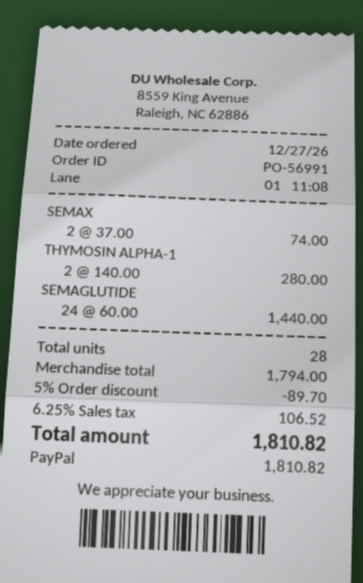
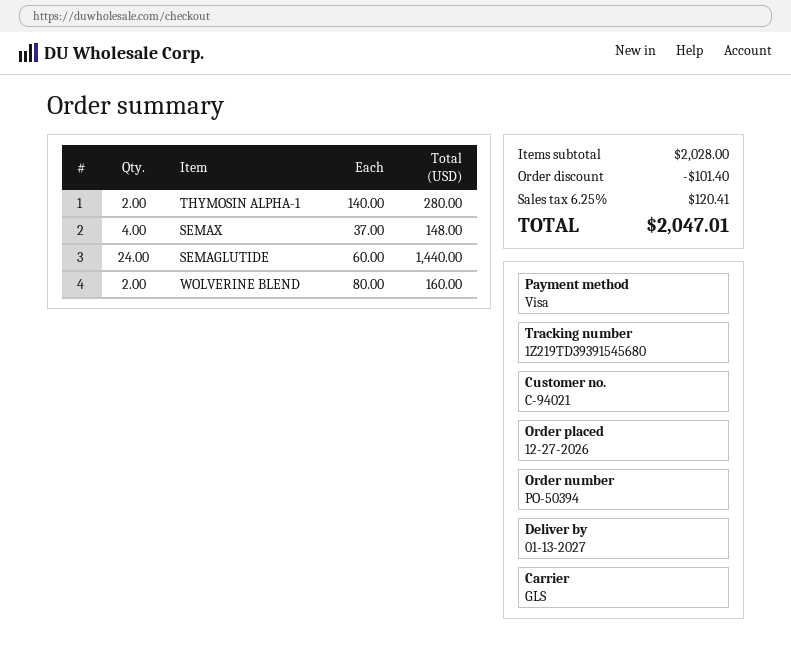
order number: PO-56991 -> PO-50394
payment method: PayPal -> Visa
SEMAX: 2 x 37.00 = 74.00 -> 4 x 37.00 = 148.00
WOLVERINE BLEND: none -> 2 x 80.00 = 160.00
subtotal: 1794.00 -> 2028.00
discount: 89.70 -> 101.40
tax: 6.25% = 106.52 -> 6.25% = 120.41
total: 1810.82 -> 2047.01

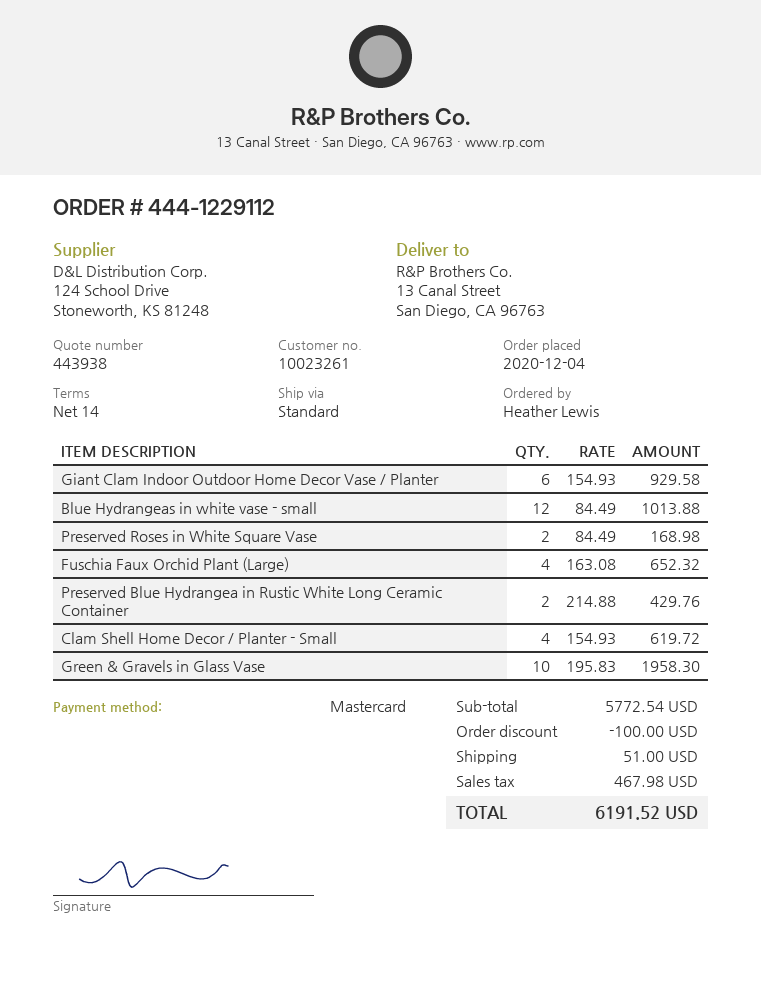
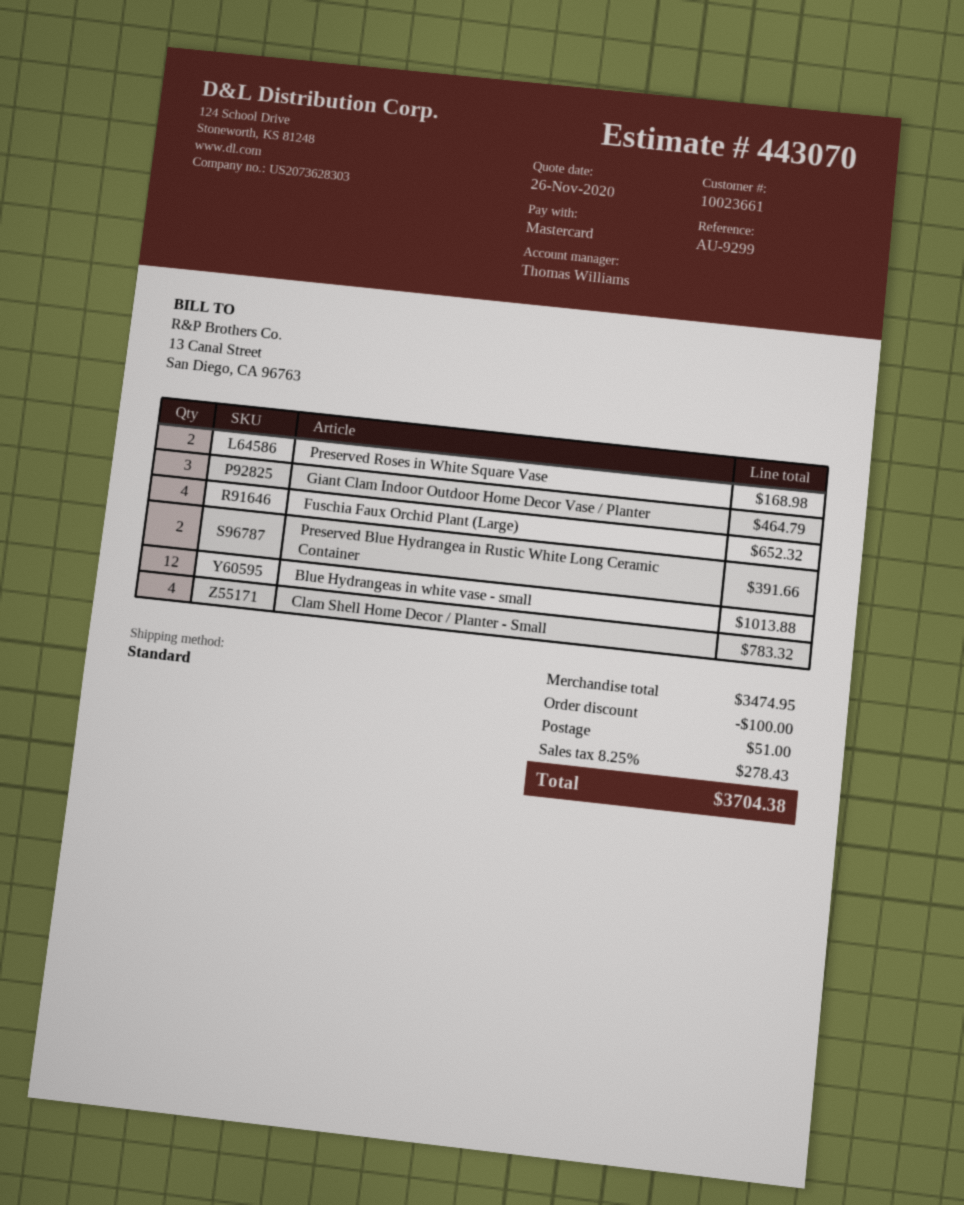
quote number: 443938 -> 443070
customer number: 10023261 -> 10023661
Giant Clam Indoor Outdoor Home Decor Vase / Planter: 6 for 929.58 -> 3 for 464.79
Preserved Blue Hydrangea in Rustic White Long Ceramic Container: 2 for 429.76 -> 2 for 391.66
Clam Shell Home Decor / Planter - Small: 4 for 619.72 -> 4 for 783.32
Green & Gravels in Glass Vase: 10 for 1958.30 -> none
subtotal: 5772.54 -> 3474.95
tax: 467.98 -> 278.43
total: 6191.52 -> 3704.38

Your assignment: Using the listing above, report each line that mentions the word "subtotal".

Output below:
subtotal: 1794.00 -> 2028.00
subtotal: 5772.54 -> 3474.95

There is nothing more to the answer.